Esta historia d'um episodio romanesco, desenrolado no meio menos romanesco que existe, a alta sociedade parisiense, não ficaria completa se o chronista não transcrevesse aqui—sem commentarios, como vulgarmente se diz em estylo de gazeta—o final d'um dialogo que surprehendeu uma noite, no theatro, do fundo d'uma frisa, que habitualmente frequentava, menos para gosar o entrecho das peças que se representavam no palco (levava-se n'aquella noite um drama no qual se fazia a apologia em regra da união livre!) do que para admirar aquella ou aquellas que lhe era licito adivinhar no vasto salão.
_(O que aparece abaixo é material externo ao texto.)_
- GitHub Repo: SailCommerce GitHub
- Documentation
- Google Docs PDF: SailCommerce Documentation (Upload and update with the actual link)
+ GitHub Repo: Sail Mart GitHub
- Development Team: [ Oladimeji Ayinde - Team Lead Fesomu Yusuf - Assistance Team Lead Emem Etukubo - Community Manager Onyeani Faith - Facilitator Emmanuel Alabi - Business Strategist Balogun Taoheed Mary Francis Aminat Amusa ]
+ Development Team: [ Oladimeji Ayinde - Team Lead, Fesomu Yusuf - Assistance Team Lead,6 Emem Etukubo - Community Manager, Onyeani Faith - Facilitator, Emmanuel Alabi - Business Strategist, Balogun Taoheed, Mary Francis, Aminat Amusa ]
Uma das interlocutoras era a senhora de Bonnivet, de que já fallámos e Saveuse, tambem nosso conhecido, ignorando um e outro que fallavam deante d'uma testemunha que conhecia o facto bem melhor do que elles proprios; commentavam:

—«Sabe V. Ex.ª qual é a novidade mais palpitante?» dizia Saveuse, «a ex-baroneza de Node desposou um americano extremamente rico, chamado Harris, de New-York, o irmão do primeiro marido da princeza d'Ardêa.»{184}

—«Era uma amiga» respondeu a senhora de Bonnivet. «Se fôr para os Estados Unidos teremos uma mulher divorciada menos a receber e a sermos recebidos por ella, conforme os dias. E que qualidade de pessoa é esse tal Harris?»

—«Um homem encantador, um bonito rapaz e muito apaixonado por ella», respondeu Saveuse.
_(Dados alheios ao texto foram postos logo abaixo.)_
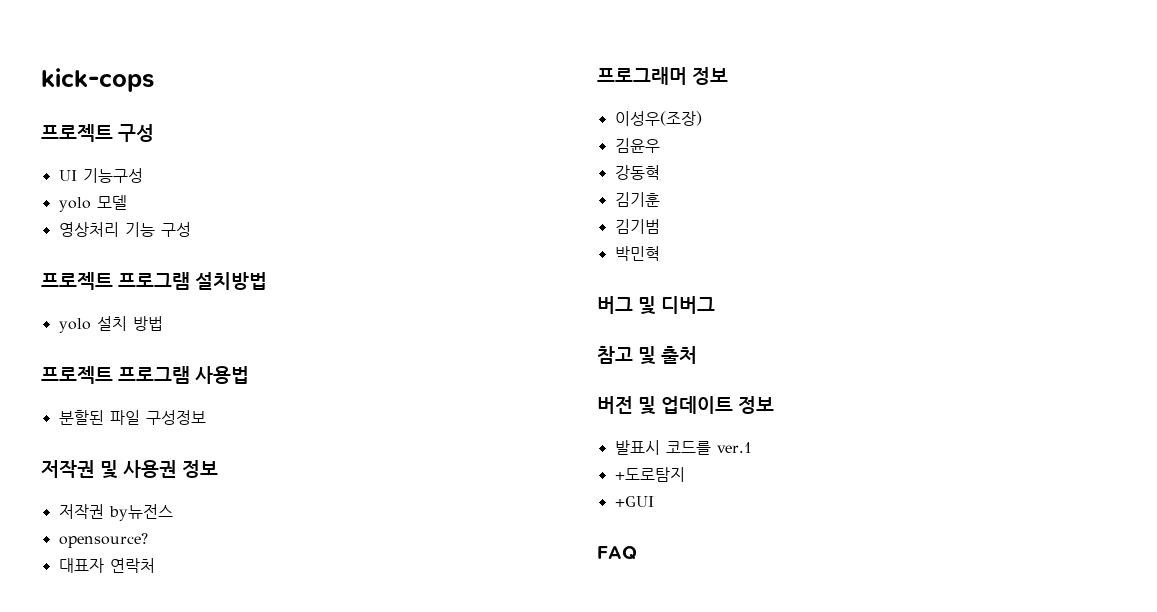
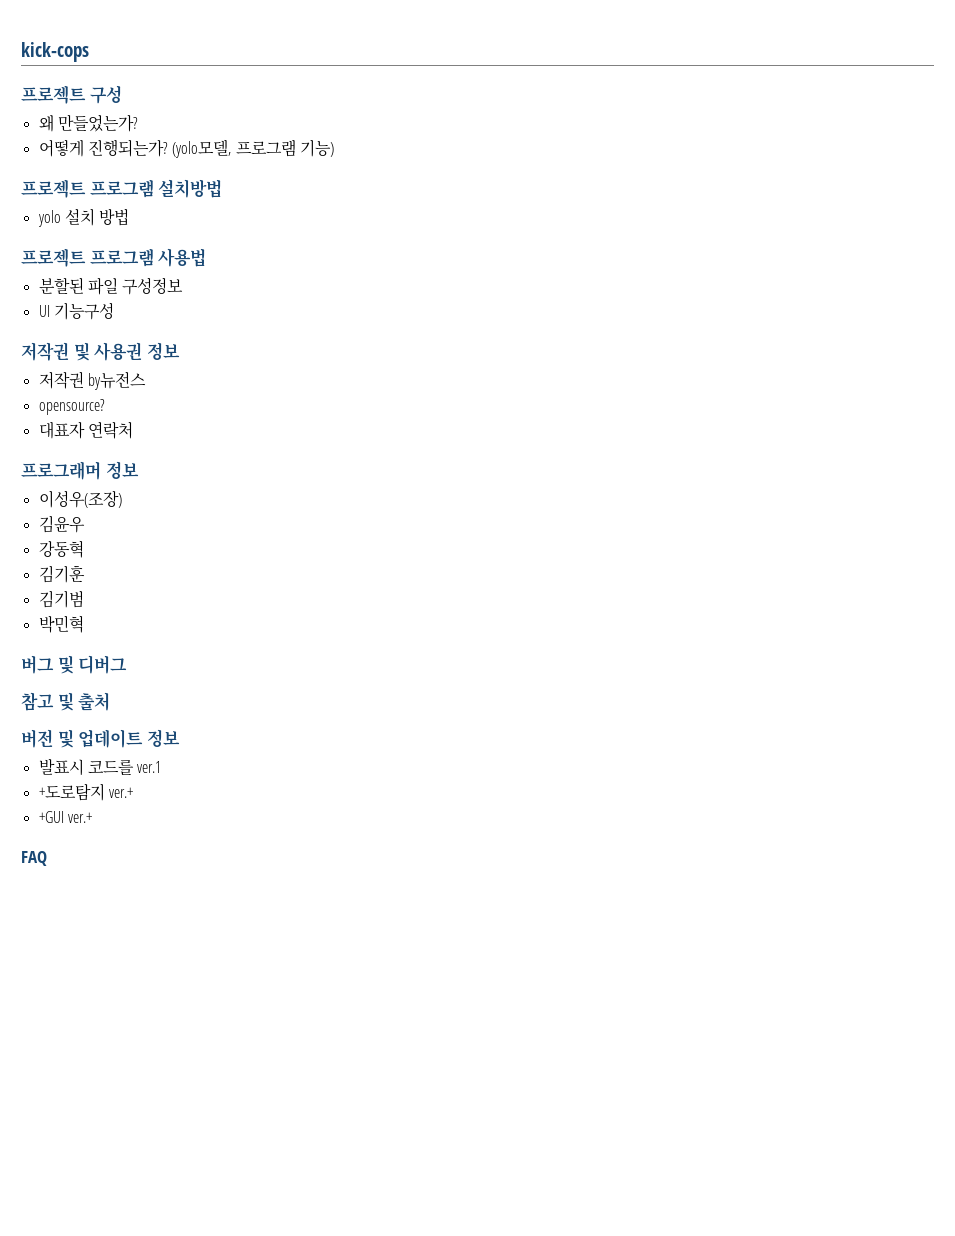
- UI 기능구성
- yolo 모델
- 영상처리 기능 구성
+ 왜 만들었는가?
+ 어떻게 진행되는가? (yolo모델, 프로그램 기능)
+ UI 기능구성
- +도로탐지
+ +도로탐지 ver.+
- +GUI
+ +GUI ver.+

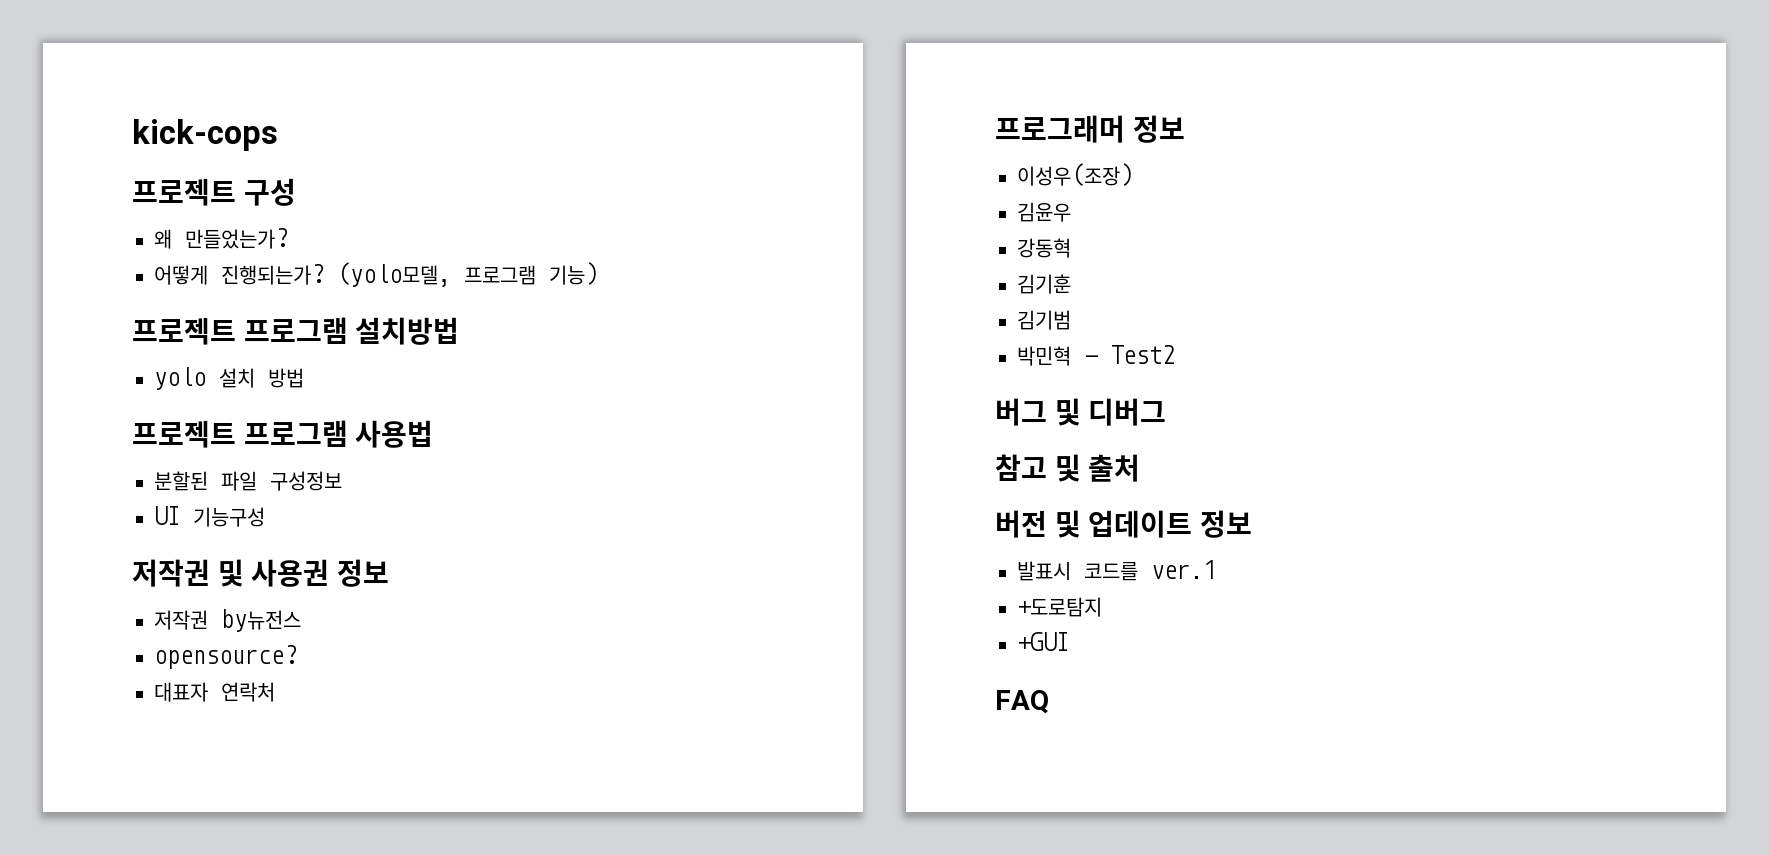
- 박민혁
+ 박민혁 - Test2
- +도로탐지 ver.+
+ +도로탐지
- +GUI ver.+
+ +GUI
—«Ainda bem!» repetiu a senhora de Bonivet, «tinha todo o direito a alguma felicidade desde que Chalinhy a deixou tão indignamente. Vamos tornar a ver este triste personagem. Visto que Joanna vae deixar Paris, Valentina com certeza lhe permitte que volte por cá. Depois de doze mezes passados no campo e d'um filho! Acho tudo isto d'um ridiculo espantoso, repugnante mesmo. Não haveria melhor maneira de fazer saber ao mundo que se era enganada e que tudo se perdoou?»

—«Não sabe então ainda o melhor», insistiu Saveuse, «que não usam já ou vão deixar de usar o appellido Chalinhy. Trabalham para restabelecer o nome de Nerestaing...»

—«É por causa do Castello. Isso é muito ridiculo,» replicou ella rindo.

Ha ainda cousas tão profundas como as aguas tranquillas e como as bellas almas silenciosas. É a ignorancia e a maledicencia das amigas e sobre tudo dos amigos.